Grocery Shopping: A harrowing non-adventure

You know what I’m really looking forward to? The day when I can go to the grocery store without breaking into a nervous sweat.

I ventured to Lidl [LIE-duhl] today, the little grocery store in the next building, all by myself. Yay for the convenience of grocery shopping next door. Boo for the nerve-wracking language barrier.

At our Lidl, there’s a lidl square of counter space where the cashier plops everything as they ring it up. You have to bag yourself, so it’s kind of a game (but not the fun kind) to bag faster than they fill up the space, and not hold up the customer behind you. When we’re together, Dennis and I have a good system: I pay, he bags. But alone this time, I prepped for some well-orchestrated moves of paying and bagging in under 30 seconds.

I unloaded my overloaded basket onto the conveyor belt, and pulled out my credit card. Good thing, because before the clerk started ringing up my toilet paper, yogurt, etc., she saw my card and proceeded to say many sentences to me.

My damp nervousness turned into full-fledged flush.

Luckily, I do know the very useful phrases, “I don’t understand,” and, “I don’t speak Czech.” So I said, “Nerozumím, ale…” pointed to my card, and asked, “Ne?” (“No?”) She shook her head and pointed to the next lane over. I packed everything back into a basket, including my pride, squeezed past the mother and daughter behind me, and unloaded in the next line.

This time, I was ready. Pointing to my card, I said to the cashier, “Nemluvím česky, ale, it’s ok?” He assured me it was fine, rang up a few items, and then, “And I speak English.” Well thank goodness, because in all the eye-darting I did from one line to the next I couldn’t find any signs or clues that distinguished one lane from another. And I’m almost positive the man in black behind me was snickering. Turns out the machine in the previous lane broke last week.

Once I made it back to the safety of my apartment, I decided two things. One, I will look for that cashier every time I go to Lidl.
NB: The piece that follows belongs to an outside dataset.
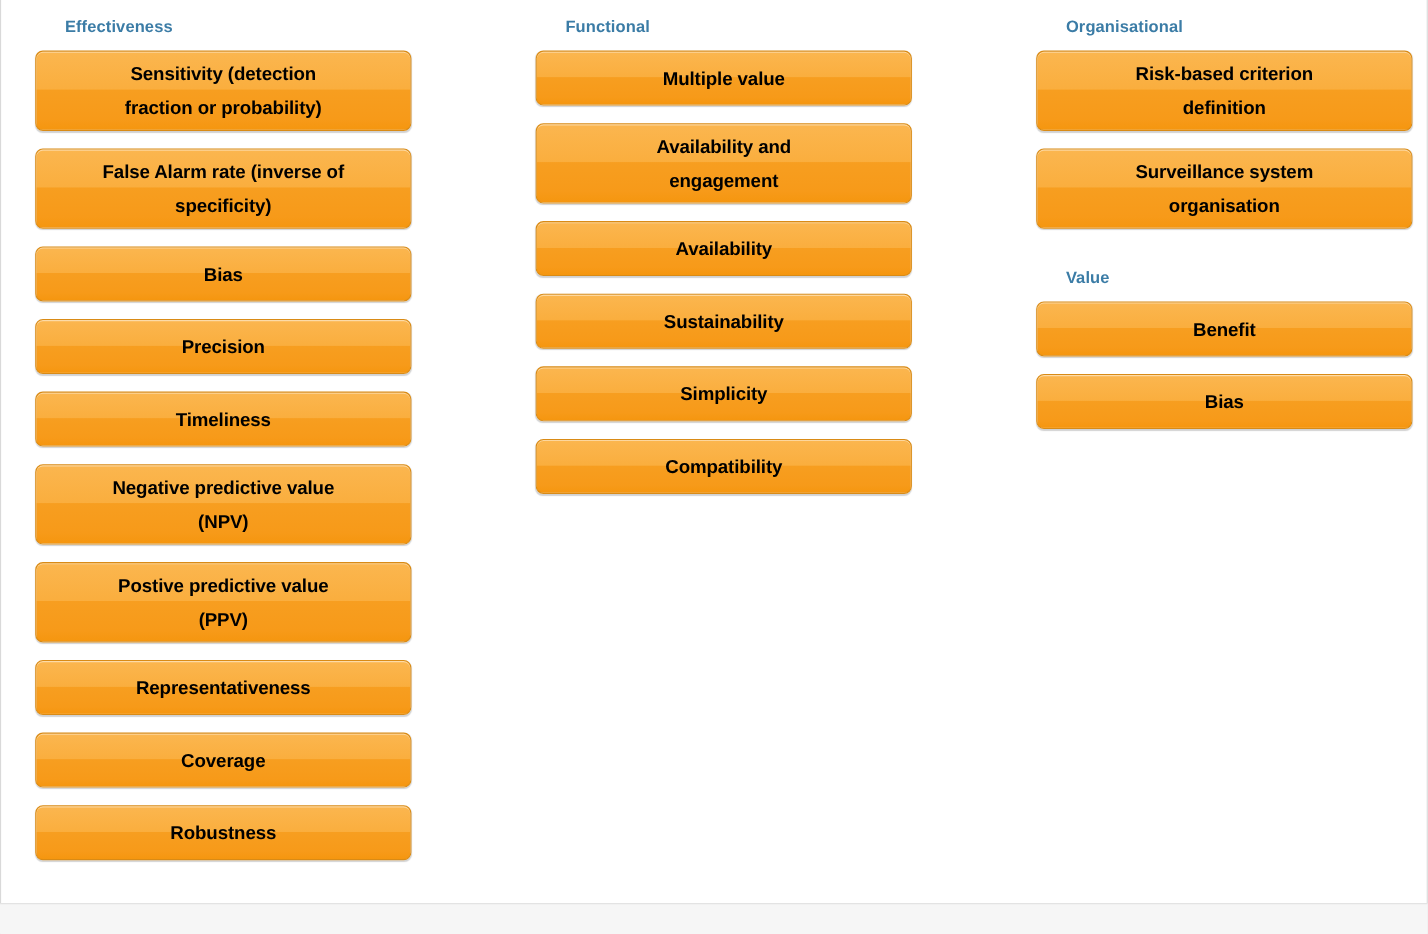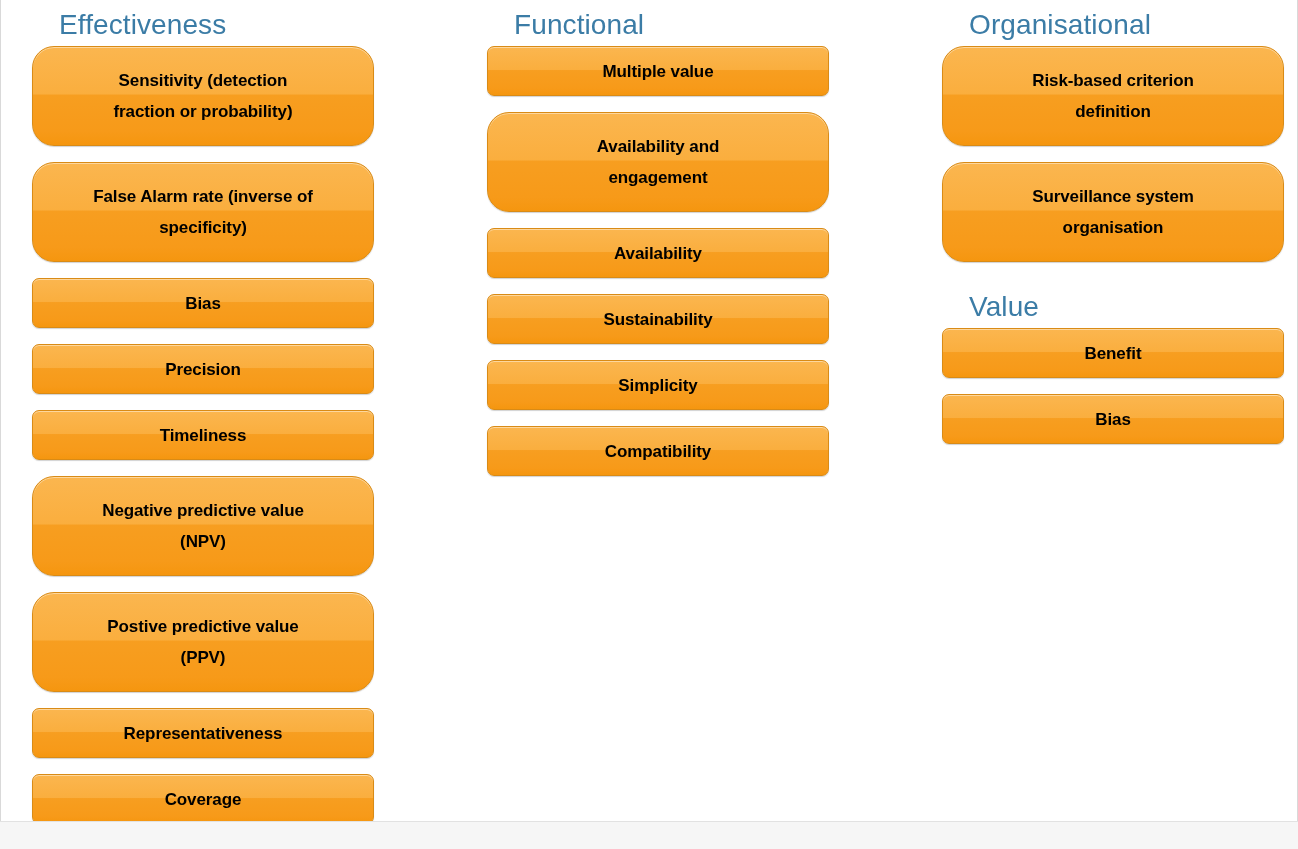"Effectiveness" .group-heading { font-size: 28px -> 15px; font-weight: normal -> bold }
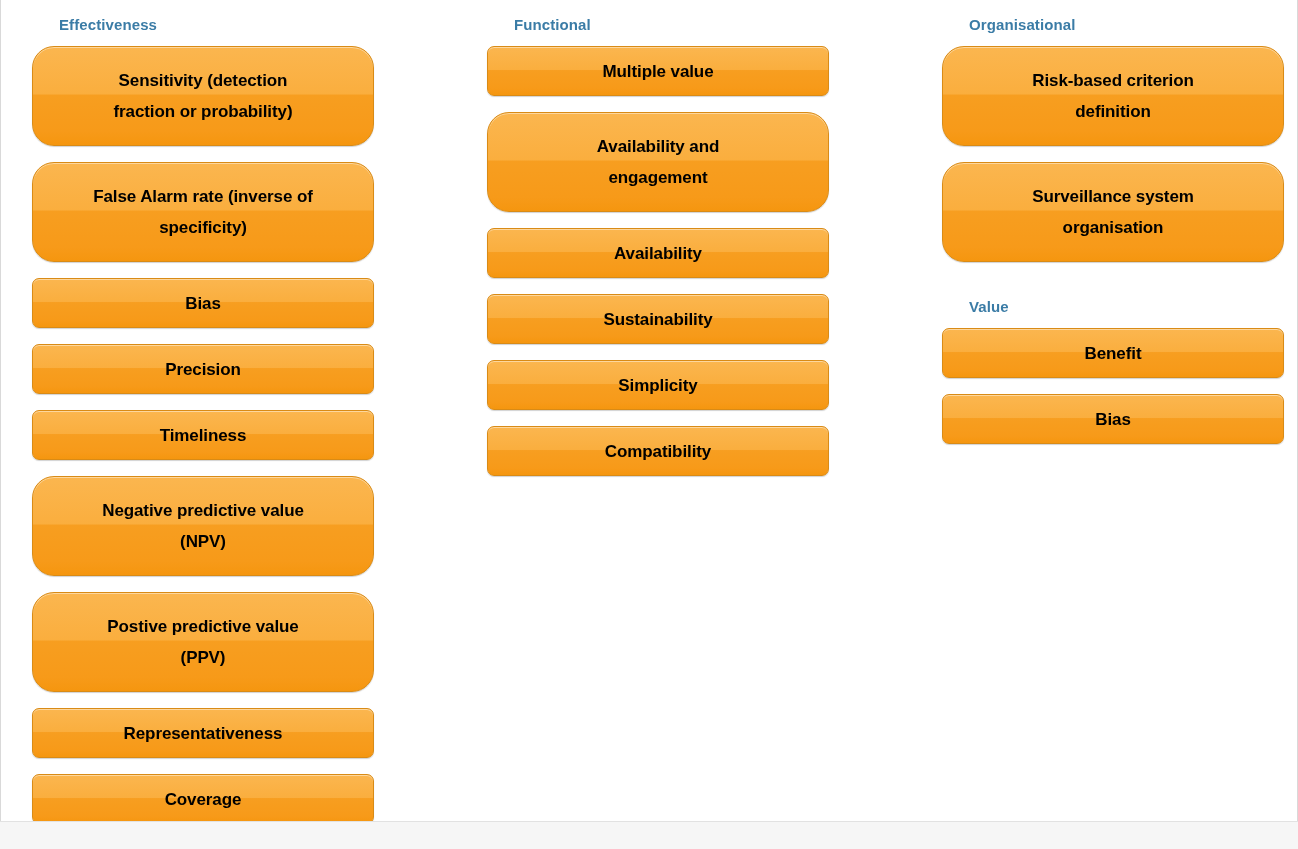"Sensitivity (detection" .attr-box.two-line { border-radius: 22px -> none; height: 100px -> 73px }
And two, I need to relax. What’s the worst that can happen? Figuring anything out in a cold sweat is worse than figuring it out with confidence.


That brings back some memories! LOL! Don’t worry though, you’ll get really good at Charades and you’ll give other people something to smile at (I guess that’s both a good and bad thing)! But hey~ at least you came home with some groceries! Success!!!

Oh, I would MUCH rather have the person behind me snickering than making impatient huffing noises. You know that guy went home and told his wife, “I HAVE to tell you about this funny little American girl at Lidl…” :o)

i’m sure you can charm any huffiness out of them! but i do feel your pain. nobody likes to feel like they’re the only one who doesn’t know the rules of the game.

great story Amy………lmao…..what’s all that lemon juice for? I completely avoided those situations when I lived in Germany even though most of them knew English, I didn’t want to find the clerk that didn’t since most of my German amounted to Left, Right, Straight Ahead and Volkswagen………

Everyone goes grocery shopping but every country does it differently! Reminds me of El Salvador where you have to weigh and price your produce in the produce section before bringing it to the register. Yeah, forgot do that twice and both times the cashier sent an annoyed bagger running off with my produce to figure out the price of it.

I feel for your foreign language grocery store snafu. Once I held up a line when Darby got her finger stuck in the bars of the cart at check-out. She was two, screaming her head off (in English), and I had to ask twice before the clerk would go get me a bottle of liquid dish detergent (we were speaking the same language, but somehow there was still a barrier). :)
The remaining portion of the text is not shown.